Echos by Pour Les Alpes

As a full-time denizen of the wilder lands of Colorado, I consider myself lucky to be around such relative splendor of the mountainous variety. And even though there’s scant state-side competition to Colorado’s peaks, across the ocean there are promontories aplenty that surpass our collection of fourteeners.

Echos, drawers. Designed by Pour Les Alpes.

The Alps for one. Home to such white-knuckling monikers as “Matterhorn” and “Eiger,” the Alps’ assortment of ice-covered massifs and bottomless crevasses makes most North American mountaineers run to Aspen and hide for cover (excepting, of course, noted Eiger-skier and Aspen local Chris Davenport). “What’s all this blather about mountains in a design blog?” You may be wondering. Just getting to that… And your answer is this: the “Echos” Collection by Pour Les Alpes.

Conceived of as a tribute to and re-contextualization of traditional artisanal crafts, Echos consists of a limited edition release of three chests of drawers “created in close cooperation with five different artisan craftsmen from two Swiss regions, Grinsons and Appenzell … the individual objects are a tribute to the Swiss Alps and are, in a formal and symbolical way, referring to the alpine-culture-rooted identity.” Each of these side table-come-bureau pieces is connected to Swiss culture in a distinct way: “Neugierde” (curiosity) evokes shingle-making and the daily show of eerie luminescence called “Alpenglow”; “Sehnsucht” (desire) features an evocative trail of traditional Swiss lace spidering up one of the piece’s four legs, with patterns and colors inspired by the nearby glaciers; and my favorite-thus betraying my penchant for the sublime-”Ehrfurcht” (reverence) suggests the range’s forbidding nature.

Echos by Pour Les Alpes

Inspired by the raw and unpredictable nature of the Alps, Ehrfurcht is a forbidding and impenetrable ebony (one is reminded of the monolith from 2001: A Space Odyssey), the glossy surface troubled only by an unsettling if tempting fissure bisecting the piece diagonally.
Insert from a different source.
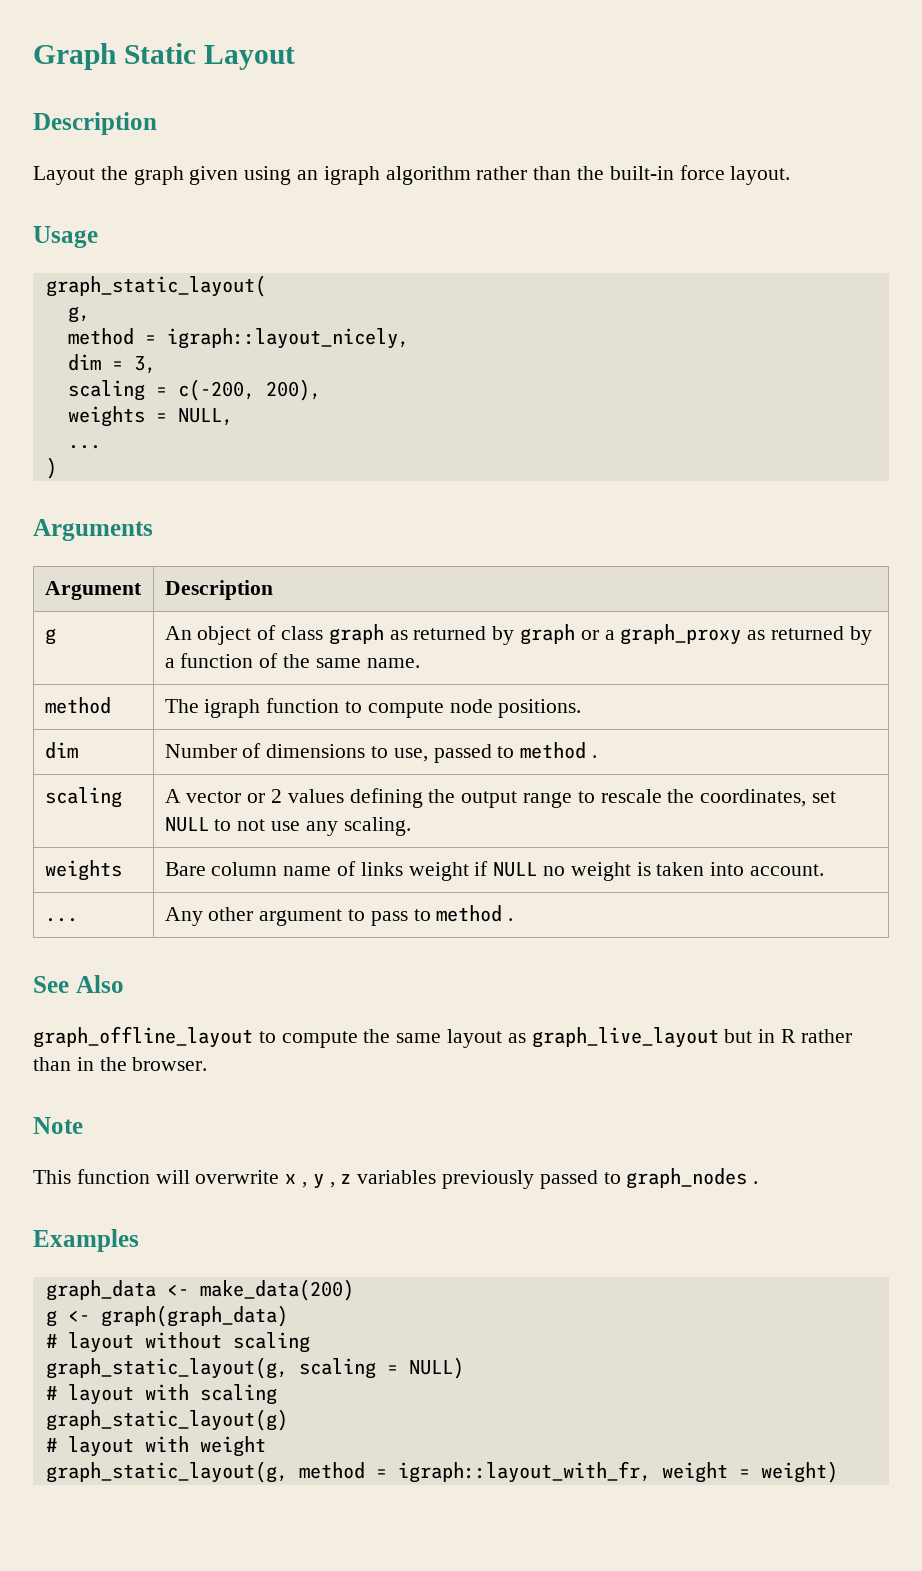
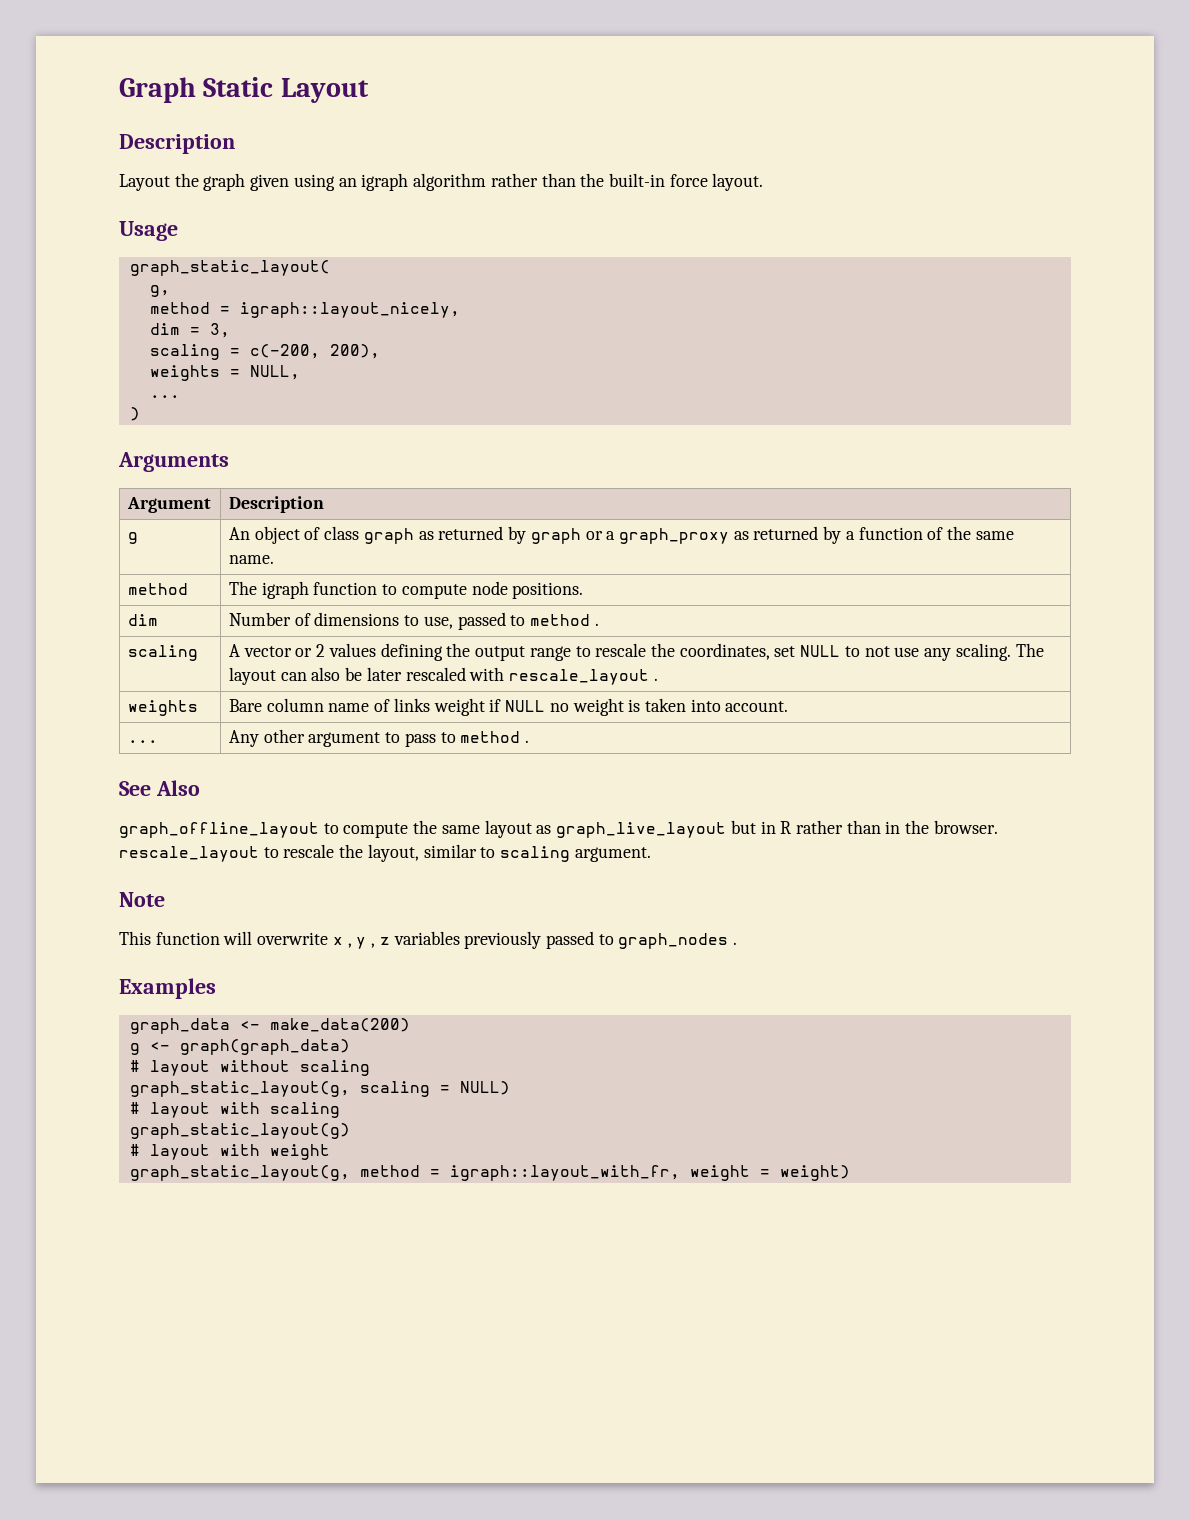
- scaling | A vector or 2 values defining the output range to rescale the coordinates, set NULL to not use any scaling.
+ scaling | A vector or 2 values defining the output range to rescale the coordinates, set NULL to not use any scaling. The layout can also be later rescaled with rescale_layout .
- graph_offline_layout to compute the same layout as graph_live_layout but in R rather than in the browser.
+ graph_offline_layout to compute the same layout as graph_live_layout but in R rather than in the browser. rescale_layout to rescale the layout, similar to scaling argument.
Further exploration reveals this to be the table’s central hinge, a whole 33% of its mass opening to reveal an ample storage space set off in hand-carved pine, the chiseled wood a topographical facsimile of that forbidding terrain wherein even the intrepid Hannibal lost an eye.
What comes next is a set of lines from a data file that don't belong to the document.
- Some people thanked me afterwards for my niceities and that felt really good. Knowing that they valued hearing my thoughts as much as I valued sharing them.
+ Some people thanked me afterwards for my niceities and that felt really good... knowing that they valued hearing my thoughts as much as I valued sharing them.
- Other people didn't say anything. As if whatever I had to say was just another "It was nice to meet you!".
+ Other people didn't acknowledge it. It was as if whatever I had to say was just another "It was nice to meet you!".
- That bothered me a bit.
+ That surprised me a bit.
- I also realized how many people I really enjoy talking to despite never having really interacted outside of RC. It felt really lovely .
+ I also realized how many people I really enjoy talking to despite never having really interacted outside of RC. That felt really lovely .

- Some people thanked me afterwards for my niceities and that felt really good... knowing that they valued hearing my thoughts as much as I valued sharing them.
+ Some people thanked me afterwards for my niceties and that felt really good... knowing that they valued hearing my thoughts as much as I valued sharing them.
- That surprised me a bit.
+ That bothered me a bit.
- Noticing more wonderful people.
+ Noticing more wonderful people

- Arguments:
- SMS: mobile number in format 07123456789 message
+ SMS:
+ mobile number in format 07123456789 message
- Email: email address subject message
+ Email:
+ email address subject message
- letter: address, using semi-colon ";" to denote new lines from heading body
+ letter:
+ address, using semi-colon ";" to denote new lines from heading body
In conceiving of this collection, designers Tina Stieger and Annina Gähwiler say they strove for “individuality with the main focus on creating unique objects with a strong originality.” Ehrfurcht certainly meets this criteria. With their winning fusion of functionality and a regionalized contemporary aesthetic, Pour Les Alpes has forged a unique collectible indeed. Anyone whose flights of fancy have ever transported them into the dark chasm of a terrestrial abyss will be compelled to have a closer look.